DESCRIPTION OF THE TASK:
Filter the records below down to lines containing "column".

EXERCISE MATERIALS:
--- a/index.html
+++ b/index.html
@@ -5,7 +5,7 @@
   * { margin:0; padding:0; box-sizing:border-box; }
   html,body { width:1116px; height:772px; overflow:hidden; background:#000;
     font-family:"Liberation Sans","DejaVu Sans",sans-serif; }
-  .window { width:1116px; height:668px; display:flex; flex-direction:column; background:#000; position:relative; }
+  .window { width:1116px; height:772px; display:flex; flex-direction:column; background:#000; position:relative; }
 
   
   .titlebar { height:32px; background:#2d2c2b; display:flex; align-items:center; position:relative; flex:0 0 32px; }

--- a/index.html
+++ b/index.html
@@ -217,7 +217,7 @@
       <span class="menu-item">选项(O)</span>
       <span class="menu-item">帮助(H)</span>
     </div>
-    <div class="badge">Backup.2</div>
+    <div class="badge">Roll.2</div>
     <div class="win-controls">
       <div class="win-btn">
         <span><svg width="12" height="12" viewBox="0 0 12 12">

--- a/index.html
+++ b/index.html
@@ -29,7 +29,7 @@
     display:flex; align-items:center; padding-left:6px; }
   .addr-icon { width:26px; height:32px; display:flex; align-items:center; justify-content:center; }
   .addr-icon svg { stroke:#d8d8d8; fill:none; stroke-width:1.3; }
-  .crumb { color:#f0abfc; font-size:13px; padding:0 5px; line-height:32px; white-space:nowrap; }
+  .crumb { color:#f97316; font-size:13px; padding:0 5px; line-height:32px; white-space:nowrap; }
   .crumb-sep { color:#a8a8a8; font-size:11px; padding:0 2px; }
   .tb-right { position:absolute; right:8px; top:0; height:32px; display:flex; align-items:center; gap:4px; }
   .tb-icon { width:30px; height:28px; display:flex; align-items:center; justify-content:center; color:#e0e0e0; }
---
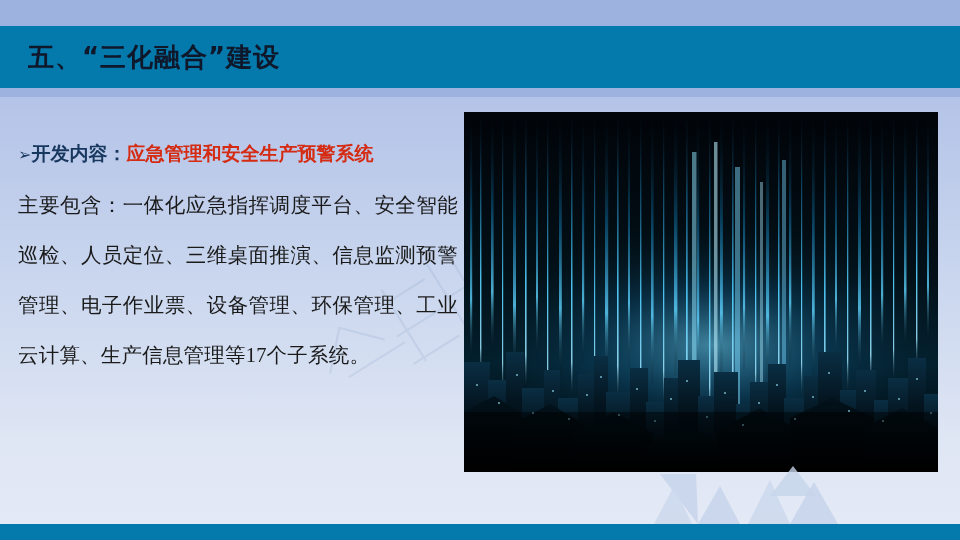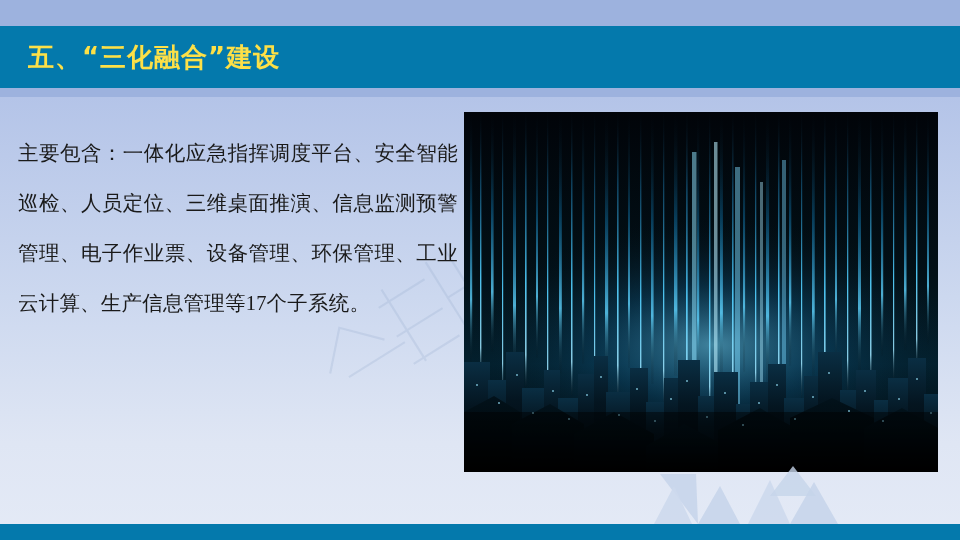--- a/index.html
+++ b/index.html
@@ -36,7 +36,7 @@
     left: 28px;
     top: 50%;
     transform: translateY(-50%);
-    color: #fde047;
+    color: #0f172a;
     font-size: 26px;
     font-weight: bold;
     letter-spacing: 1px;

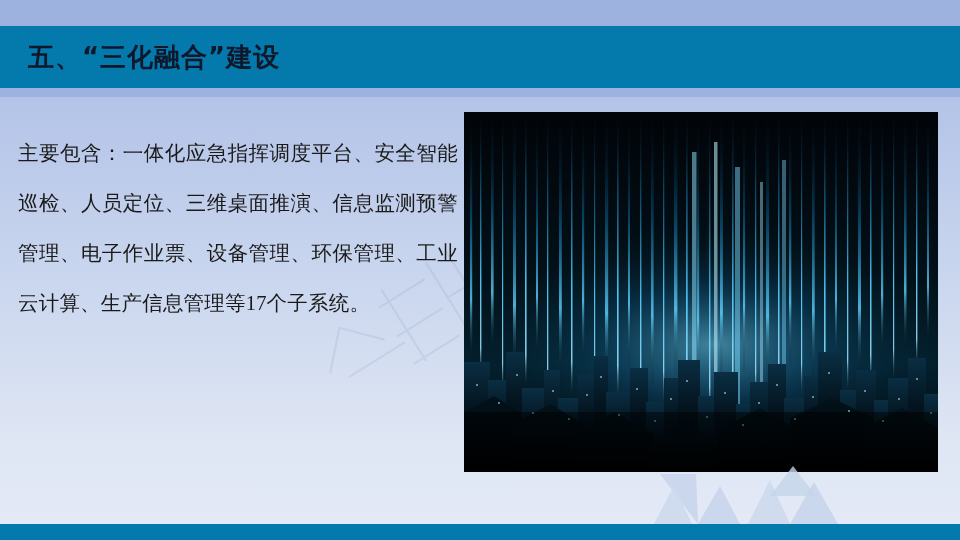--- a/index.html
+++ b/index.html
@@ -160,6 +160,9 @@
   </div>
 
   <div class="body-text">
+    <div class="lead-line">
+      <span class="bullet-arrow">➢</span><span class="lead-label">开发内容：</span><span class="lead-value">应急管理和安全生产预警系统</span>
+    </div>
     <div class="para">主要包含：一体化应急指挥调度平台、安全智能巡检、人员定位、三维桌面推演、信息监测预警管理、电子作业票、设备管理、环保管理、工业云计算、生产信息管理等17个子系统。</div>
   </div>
...
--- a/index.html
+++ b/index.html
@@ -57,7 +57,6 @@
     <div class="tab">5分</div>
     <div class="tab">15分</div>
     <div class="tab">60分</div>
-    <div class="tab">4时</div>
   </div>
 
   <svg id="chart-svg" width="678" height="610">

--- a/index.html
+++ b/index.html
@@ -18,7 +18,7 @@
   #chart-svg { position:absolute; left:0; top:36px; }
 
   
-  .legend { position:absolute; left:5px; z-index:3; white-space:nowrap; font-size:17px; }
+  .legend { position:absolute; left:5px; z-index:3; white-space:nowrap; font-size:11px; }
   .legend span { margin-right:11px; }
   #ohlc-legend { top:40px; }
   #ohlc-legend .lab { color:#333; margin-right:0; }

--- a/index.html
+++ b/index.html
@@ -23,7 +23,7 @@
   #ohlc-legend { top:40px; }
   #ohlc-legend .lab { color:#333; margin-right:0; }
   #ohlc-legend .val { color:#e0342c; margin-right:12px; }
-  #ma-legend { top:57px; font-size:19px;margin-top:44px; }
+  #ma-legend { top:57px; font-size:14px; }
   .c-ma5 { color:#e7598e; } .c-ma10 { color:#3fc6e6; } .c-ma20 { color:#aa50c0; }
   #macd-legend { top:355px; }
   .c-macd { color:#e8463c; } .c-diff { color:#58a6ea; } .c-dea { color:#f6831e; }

WRITTEN SOLUTION:
-  .window { width:1116px; height:668px; display:flex; flex-direction:column; background:#000; position:relative; }
+  .window { width:1116px; height:772px; display:flex; flex-direction:column; background:#000; position:relative; }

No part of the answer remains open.